Module 3 Homework

In this homework, we're going to work with categorical variables, first ML models (Decision Trees), and hyperparameter tuning.

Please use the Colab Module 3 for all tasks to ensure you have the same dataframe used for the Modeling part, as covered during the lecture. We suggest copying and extending it (around "TODO" comments).

HINT: If you want to avoid data truncation in GitHub's UI, try either of the following options:

Open the notebook in Colab, using the GitHub link to the notebook.
Clone the repository to a local folder and open the notebook in Jupyter Notebook.

Question 1 (1 point): Dummies on Month and Week-of-Month

Find the ABSOLUTE CORRELATION VALUE of the most correlated dummy <month-week_of_month> with the binary outcome variable is_positive_growth_5d_future?

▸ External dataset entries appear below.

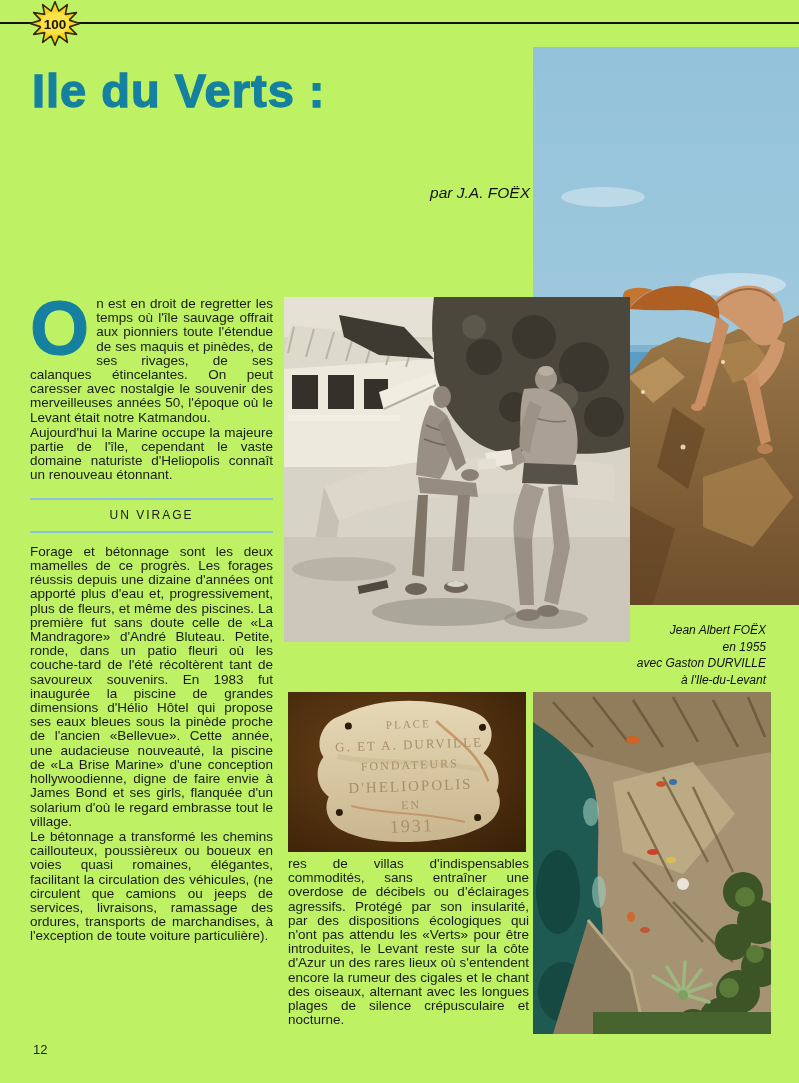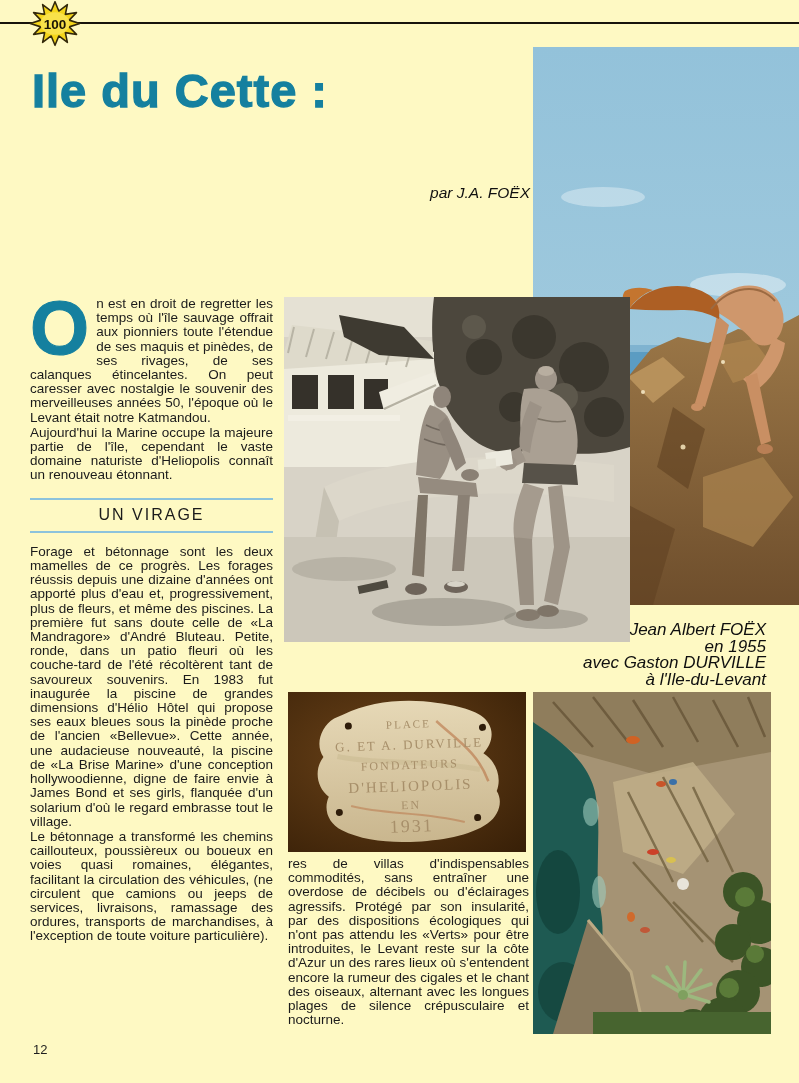--- a/index.html
+++ b/index.html
@@ -1,42 +1,42 @@
 <!DOCTYPE html>
 <html><head>
 <meta charset="utf-8">
 <style>
   html,body{margin:0;padding:0;background:#6b6b6b;}
   .page{
-    position:relative;width:799px;height:1083px;background:#fef9c3;
+    position:relative;width:799px;height:1083px;background:#bef264;
     font-family:"Liberation Sans",sans-serif;overflow:hidden;
   }
   .top-rule{position:absolute;top:22px;left:0;width:799px;height:2px;background:#17130c;}
   .sun-badge{position:absolute;left:28px;top:1px;width:54px;height:46px;z-index:5;}
   .title{position:absolute;left:32px;top:62px;color:#15809f;font-weight:bold;
     font-size:47px;line-height:57px;letter-spacing:1px;-webkit-text-stroke:1.3px #15809f;z-index:3;}
   .byline{position:absolute;left:230px;top:184px;width:300px;text-align:right;
     font-style:italic;font-size:15.5px;color:#101010;z-index:3;}
   .intro{position:absolute;left:30px;top:225px;width:501px;font-size:16px;line-height:21.5px;
     color:#121212;text-align:justify;z-index:3;}
   .col-left{position:absolute;left:30px;top:297px;width:243px;font-size:13.5px;line-height:14.2px;
     color:#1b1b1b;text-align:justify;z-index:3;}
   .col-left p{margin:0 0 1px 0;}
   .dropcap{float:left;color:#15809f;font-size:76px;line-height:56px;font-weight:bold;
     margin:3px 7px 0 0;-webkit-text-stroke:1px #15809f;}
-  .section-head{margin:15px 0 12px 0;text-align:center;font-size:16px;letter-spacing:2px;
+  .section-head{margin:15px 0 12px 0;text-align:center;font-size:12px;letter-spacing:2px;
     color:#1b1b1b;border-top:2px solid #8cc3dc;border-bottom:2px solid #8cc3dc;padding:8px 0 9px 0;}
   .photo{position:absolute;}
   .photo svg{display:block;width:100%;height:100%;}
   .photo-woman{left:533px;top:47px;width:266px;height:558px;z-index:1;}
   .photo-men{left:284px;top:297px;width:346px;height:345px;z-index:2;}
   .photo-plaque{left:288px;top:692px;width:238px;height:160px;z-index:2;}
   .photo-coast{left:533px;top:692px;width:238px;height:342px;z-index:2;}
   .caption{position:absolute;right:33px;top:622px;width:220px;text-align:right;font-style:italic;
-    font-size:17px;line-height:16.5px;color:#0f0f0f;z-index:3;}
+    font-size:12px;line-height:16.5px;color:#0f0f0f;z-index:3;}
   .caption span{display:block;}
   .col-mid{position:absolute;left:288px;top:857px;width:241px;font-size:13.5px;line-height:14.2px;
     color:#1b1b1b;text-align:justify;z-index:3;}
   .page-num{position:absolute;left:33px;top:1042px;font-size:13px;color:#1e1e1e;z-index:3;}
 </style>
 </head>
 <body>
 
 <div class="page">
 
@@ -44,21 +44,21 @@
 
   <div class="sun-badge">
     <svg viewBox="0 0 48 42">
       <polygon points="46,20 36.6,23 43.1,29.7 33.2,28.1 35,36.8 27.4,31.1 24,39.4 20.6,31.1 13,36.8 14.8,28.1 5,29.7 11.4,23 2,20 11.4,17 5,10.3 14.8,11.9 13,3.2 20.6,8.9 24,0.6 27.4,8.9 35,3.2 33.2,11.9 43.1,10.3 36.6,17" fill="#f4d51a" stroke="#33290a" stroke-width="1.4" stroke-linejoin="round"></polygon>
       <ellipse cx="24" cy="20" rx="13" ry="10" fill="#f9e24a"></ellipse>
       <text x="24" y="24.5" text-anchor="middle" font-size="12" font-weight="bold" fill="#1a1505">100</text>
     </svg>
   </div>
 
   <div class="title">
-    <div>Ile du Cette :</div>
+    <div>Ile du Verts :</div>
   </div>
 
   <div class="byline">par J.A. FOËX</div>
 
 
   <div class="col-left">
     <p><span class="dropcap">O</span><span>n est en droit de regretter les temps où l'île sauvage offrait aux pionniers toute l'étendue de ses maquis et pinèdes, de ses rivages, de ses calanques étincelantes. On peut caresser avec nostalgie le souvenir des merveilleuses années 50, l'époque où le Levant était notre Katmandou.</span></p>
     <p>Aujourd'hui la Marine occupe la majeure partie de l'île, cependant le vaste domaine naturiste d'Heliopolis connaît un renouveau étonnant.</p>
     <div class="section-head">UN VIRAGE</div>
     <p>Forage et bétonnage sont les deux mamelles de ce progrès. Les forages réussis depuis une dizaine d'années ont apporté plus d'eau et, progressivement, plus de fleurs, et même des piscines. La première fut sans doute celle de «La Mandragore» d'André Bluteau. Petite, ronde, dans un patio fleuri où les couche-tard de l'été récoltèrent tant de savoureux souvenirs. En 1983 fut inaugurée la piscine de grandes dimensions d'Hélio Hôtel qui propose ses eaux bleues sous la pinède proche de l'ancien «Bellevue». Cette année, une audacieuse nouveauté, la piscine de «La Brise Marine» d'une conception hollywoodienne, digne de faire envie à James Bond et ses girls, flanquée d'un solarium d'où le regard embrasse tout le village.</p>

You saw in the correlation analysis and modeling that September and October may be important seasonal months. In this task, we'll go futher and try to generate dummies for Month and Week-of-month (starting from 1). For example, the first week of October should be coded similar to this: 'October_w1'. Once you've generated the new set of variables, find the most correlated (in absolute value) one with is_positive_growth_5d_future and round it to 3 digits after the comma.

Question 2 (2 points): Define new "hand" rules on macro and technical indicators variables

What is the precision score for the best of the NEW predictions (pred3 or pred4), rounded to 3 digits after the comma?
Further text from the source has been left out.